Stapleton published the following translations:

  1. ‘Pliny's Panegyricke: a Speech in the Senate, wherein publick Thanks are presented to the Emperor Trajan,’ Oxford, 1644, 4to, from the Latin of Pliny the younger, illustrated with annotations.
  2. ‘The first Six Satyrs of Juvenal … with annotations clearing the obscure places out of History, Laws, and Ceremonies of the Romans,’ Oxford, 1644, 8vo. Dr. Bartholomew Holyday used to say that Stapleton made use of his translation of Juvenal, having borrowed it in manuscript.
  3. ‘The Loves of Hero and Leander: a Greek poem [by Musæus] translated into English verse, with annotations upon the original,’ Oxford, 1645, 4to; London, 1647, 8vo.
  4. ‘Juvenal's Sixteen Satyrs [translated in verse]. Or, a Survey of the Manners and Actions of Mankind. With arguments, marginall notes, and annotations,’ London, 1647, 8vo; 1660, fol. 1673, 8vo.
  5. Translation of Faminius Strada's ‘De Bello Belgico,’ or ‘The History of the Low-Countrey Warres,’ London, 1650 and 1667, fol.
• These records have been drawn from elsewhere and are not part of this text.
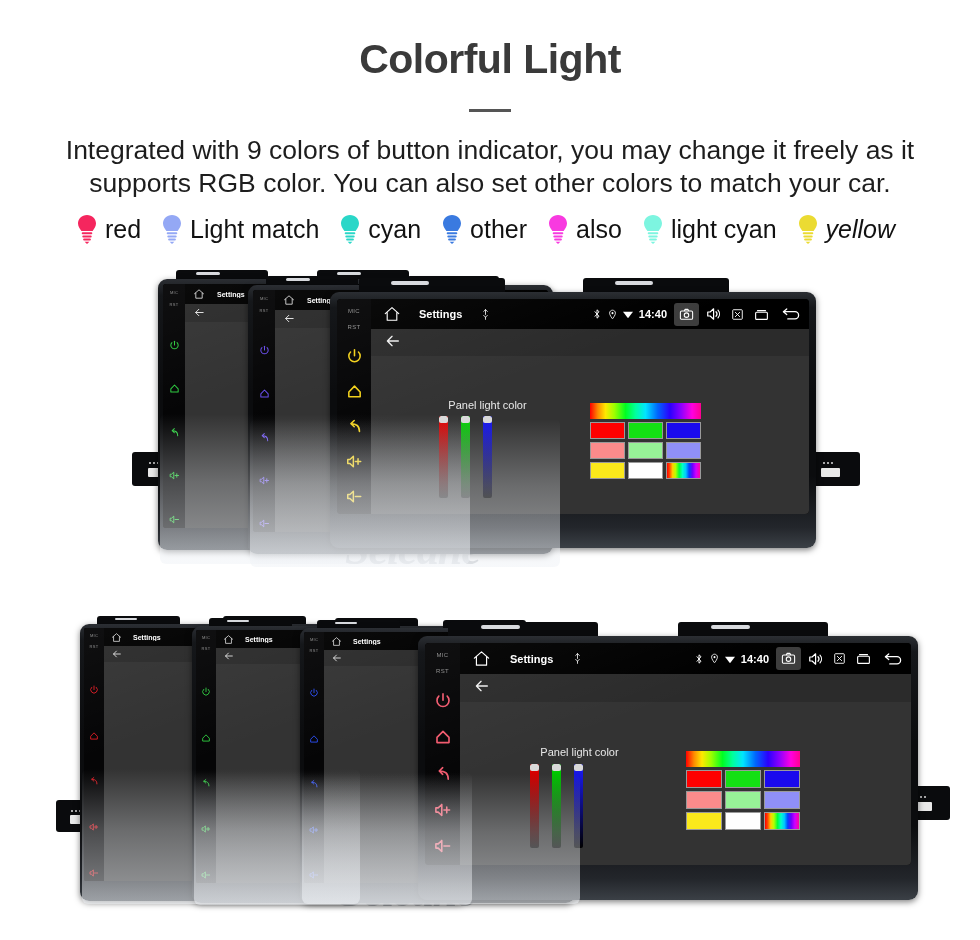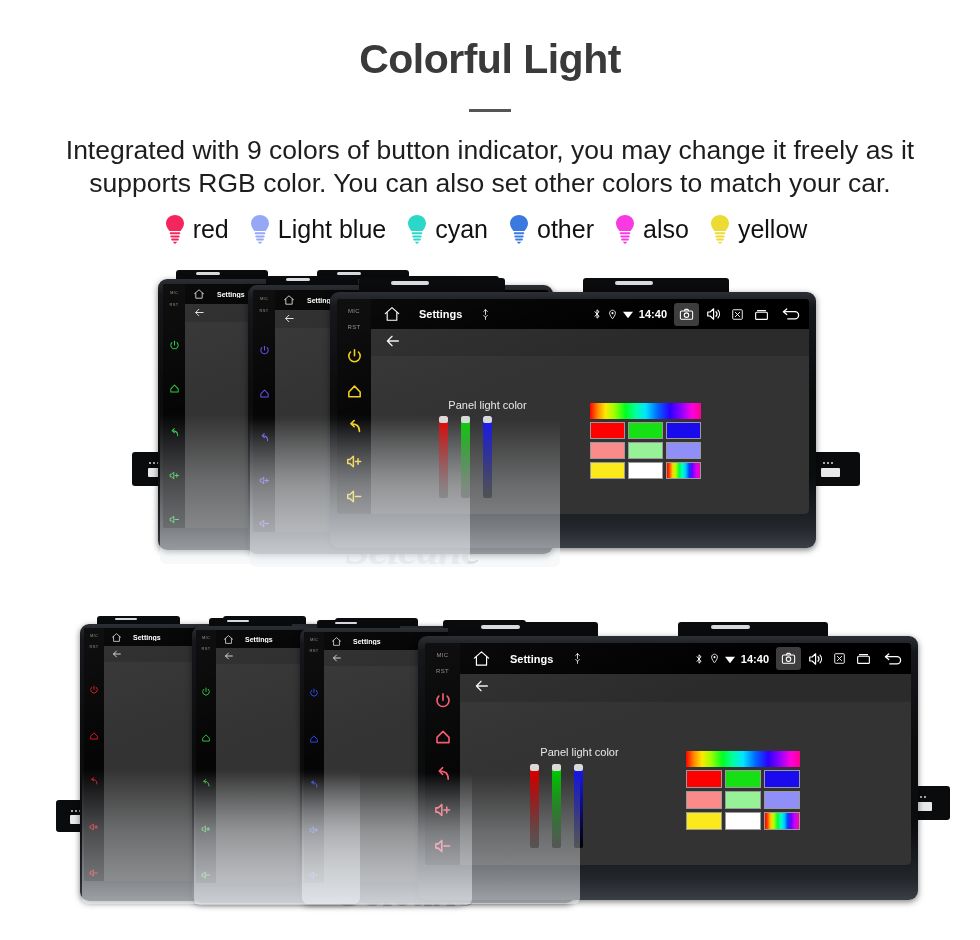--- a/index.html
+++ b/index.html
@@ -188,7 +188,7 @@
           <path d="M8.6 27.8 L13.4 27.8 L11 30 Z" fill="#94a8f5"></path>
         </svg>
       </span>
-      <span class="legend-label">Light blue</span>
+      <span class="legend-label">Light match</span>
     </div>
     <div class="legend-item">
       <span class="bulb">

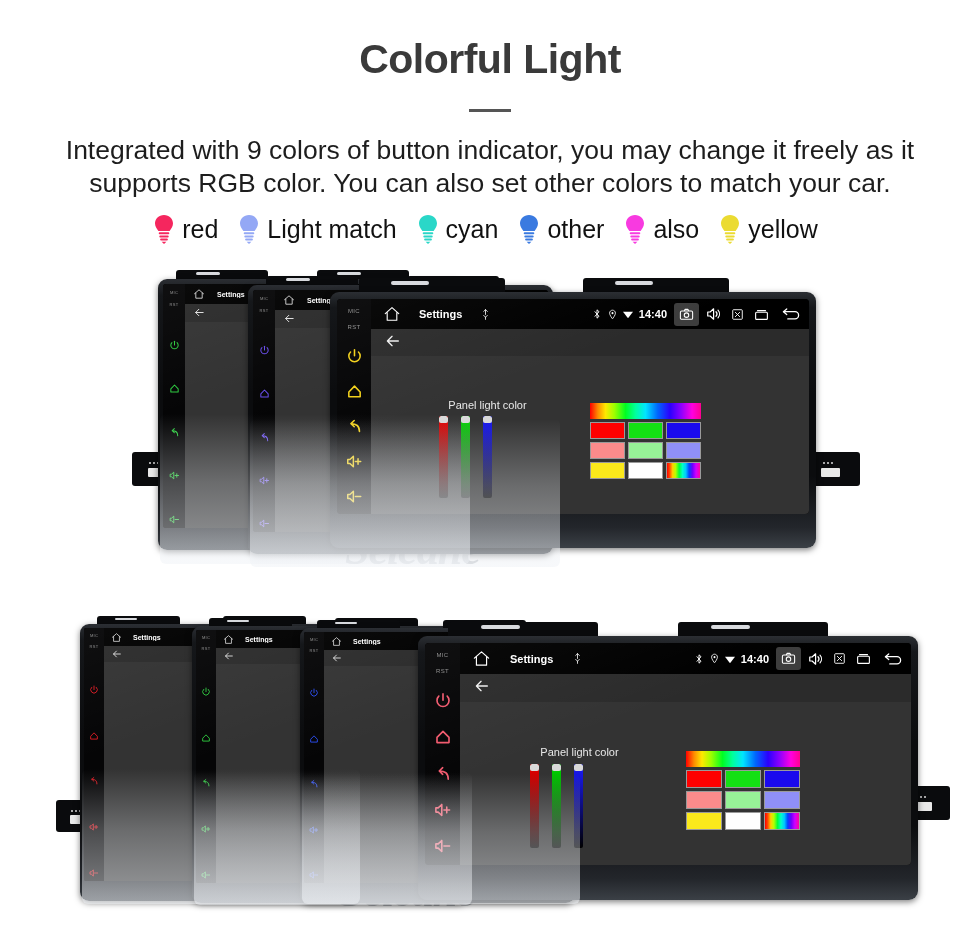--- a/index.html
+++ b/index.html
@@ -229,6 +229,18 @@
     <div class="legend-item">
       <span class="bulb">
         <svg width="22" height="30" viewBox="0 0 22 30">
+          <path d="M11 1 C5.8 1 2 4.9 2 9.6 C2 13 4.2 15.2 5.4 17 L16.6 17 C17.8 15.2 20 13 20 9.6 C20 4.9 16.2 1 11 1 Z" fill="#7df5e0"></path>
+          <rect x="5.7" y="18.2" width="10.6" height="2.1" rx="1" fill="#7df5e0"></rect>
+          <rect x="6.3" y="21.4" width="9.4" height="2.1" rx="1" fill="#7df5e0"></rect>
+          <rect x="7.1" y="24.6" width="7.8" height="2" rx="1" fill="#7df5e0"></rect>
+          <path d="M8.6 27.8 L13.4 27.8 L11 30 Z" fill="#7df5e0"></path>
+        </svg>
+      </span>
+      <span class="legend-label">light cyan</span>
+    </div>
+    <div class="legend-item">
+      <span class="bulb">
+        <svg width="22" height="30" viewBox="0 0 22 30">
           <path d="M11 1 C5.8 1 2 4.9 2 9.6 C2 13 4.2 15.2 5.4 17 L16.6 17 C17.8 15.2 20 13 20 9.6 C20 4.9 16.2 1 11 1 Z" fill="#ebdb32"></path>
           <rect x="5.7" y="18.2" width="10.6" height="2.1" rx="1" fill="#ebdb32"></rect>
           <rect x="6.3" y="21.4" width="9.4" height="2.1" rx="1" fill="#ebdb32"></rect>

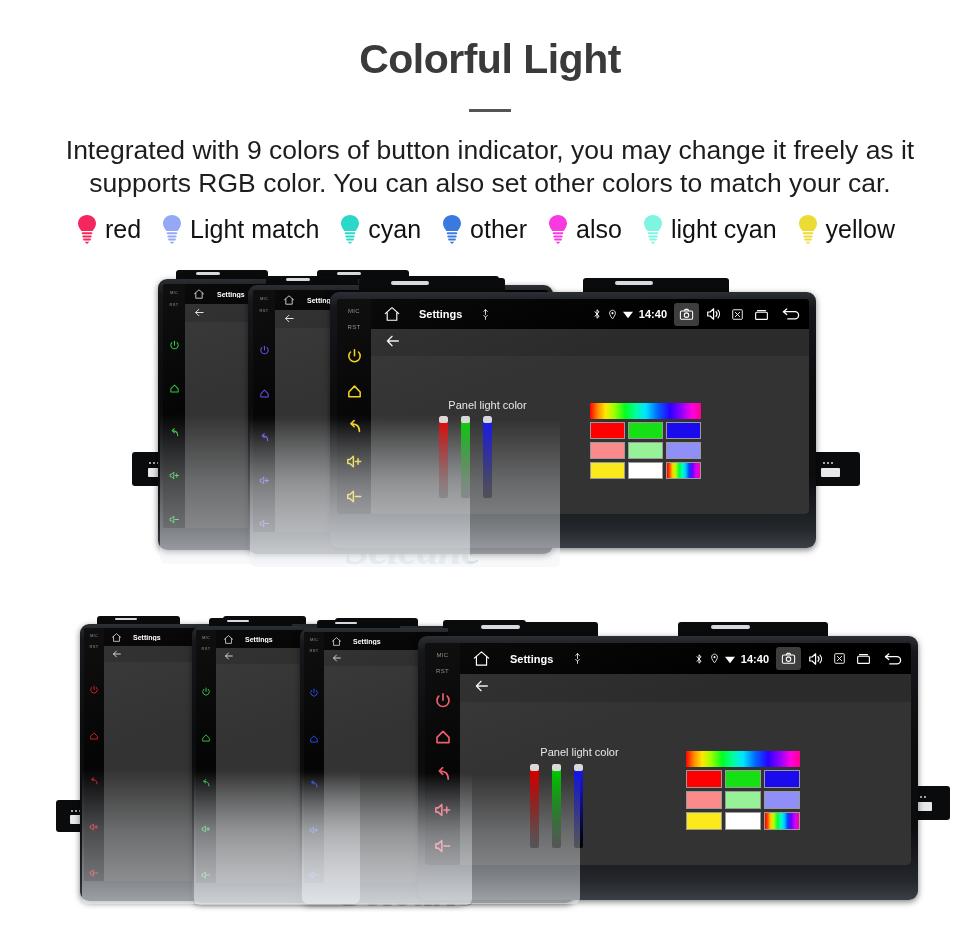--- a/index.html
+++ b/index.html
@@ -47,7 +47,7 @@
     margin-right:20px;
     justify-content:center;
   }
-  .legend-item:last-child{margin-right:9px;}
+  .legend-item:last-child{margin-right:9px;font-style:italic;}
   .bulb{
     width:22px;height:30px;position:relative;
     margin-right:7px;flex:0 0 auto;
He has verses (a) before Harding's ‘Sicily and Naples,’ a play, 1640; (b) before the Earl of Monmouth's ‘Romulus and Tarquine,’ 1648; (c) before Cartwright's ‘Comedies,’ 1651; (d) before Gayton's ‘Case of Longevity,’ 1659; (e) in Ashmolean MS. 36.
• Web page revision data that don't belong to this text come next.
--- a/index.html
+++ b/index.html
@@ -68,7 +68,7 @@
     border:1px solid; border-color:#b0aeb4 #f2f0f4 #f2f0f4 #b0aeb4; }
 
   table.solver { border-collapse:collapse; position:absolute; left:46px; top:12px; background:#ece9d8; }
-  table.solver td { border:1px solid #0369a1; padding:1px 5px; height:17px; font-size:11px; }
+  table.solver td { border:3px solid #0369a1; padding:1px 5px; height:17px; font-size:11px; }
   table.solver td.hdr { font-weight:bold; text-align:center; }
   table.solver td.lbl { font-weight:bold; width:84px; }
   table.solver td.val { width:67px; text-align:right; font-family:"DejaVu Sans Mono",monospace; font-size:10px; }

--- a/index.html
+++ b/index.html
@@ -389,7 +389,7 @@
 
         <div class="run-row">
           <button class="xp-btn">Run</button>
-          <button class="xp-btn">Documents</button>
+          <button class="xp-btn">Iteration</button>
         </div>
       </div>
Langbaine states that Stapleton executed the translations of De Marmet's ‘Entertainments of the Cours; or Academical Conversations,’ 1658, and of Cyrano de Bergerac's ‘Σεληναρχία, or the Government of the World in the Moon,’ 1659, both published under the name of Thomas Saint Serf. It appears, however, that the real translator was Thomas Sydserf or Saint Serfe, son of Thomas Sydserf [q. v.], bishop of Galloway and afterwards of Orkney (Miscellany of the Abbotsford Club, i. 85).

There are three engraved portraits of Stapleton. One is by William Marshall.

Sir Miles Stapleton (1628–1707), third son of Sir Robert's eldest brother Gilbert (d 1634), by his wife Eleanor, daughter of Sir John Gascoigne of Barnbow, first baronet, was born in 1628, and created a baronet on 20 March 1661–2. Being charged by the informer Bolron with being concerned in the plot of Sir Thomas Gascoigne [q. v.], in June 1680 he was sent from London to be tried at York (Luttrell, Historical Relation of State Affairs, i. 48). He was brought to the bar in the following month, but he challenged so many jurors that the trial was postponed. It came off on 18 July 1681, and there were three witnesses against him, viz. Bolron, Mowbray, and John Smith of Walworth, Durham. Sir Miles defended himself energetically, and brought many persons to throw discredit on the testimony of the informers. The jury immediately acquitted him; but, as Dodd observes, it is very surprising that when Thomas Thwing was afterwards tried upon the same evidence, he was condemned and executed (Church Hist. iii. 254). Sir Miles was a gentleman of great honour, position, and ability. On his death in 1707 the baronetcy became extinct. His first wife was Elizabeth, daughter of Robert Bertie, earl of Lindsey [q. v.], by whom he had three sons, all dying in infancy; his second wife was Elizabeth, daughter of Sir Thomas Langueville.

[Chetwynd-Stapylton's Stapeltons of Yorkshire, 1897, pp. 165, 169; Addit. MS. 24489, pp. 81, 366; Ashmolean MS. 788, art. 27; Baker's Biogr. Dramatica, 1812, i. 682, ii. 298, iii. 228, 283, 300; Brüggemann's English Editions of Greek and Latin Authors, pp. 13, 679, 699; Burke's Extinct Baronetage, p. 506; Cibber's Lives of the Poets, ii. 102; Courthope's Synopsis, p. 188; Dodd's Church Hist. iii. 252, 253; Foster's Alumni Oxon. (1500–1714), iv. 1413; Granger's Biogr. Hist. of England, 5th edit. iii. 134, iv. 53; Hazlitt's Manual of Old English Plays; Langbaine's Dramatick Poets, p. 491; Lowndes's Bibl. Man. ed. Bohn, p. 2495; Wood's Fasti Oxon. ed. Bliss, ii. 39; Depositions from the Castle of York, 1861.]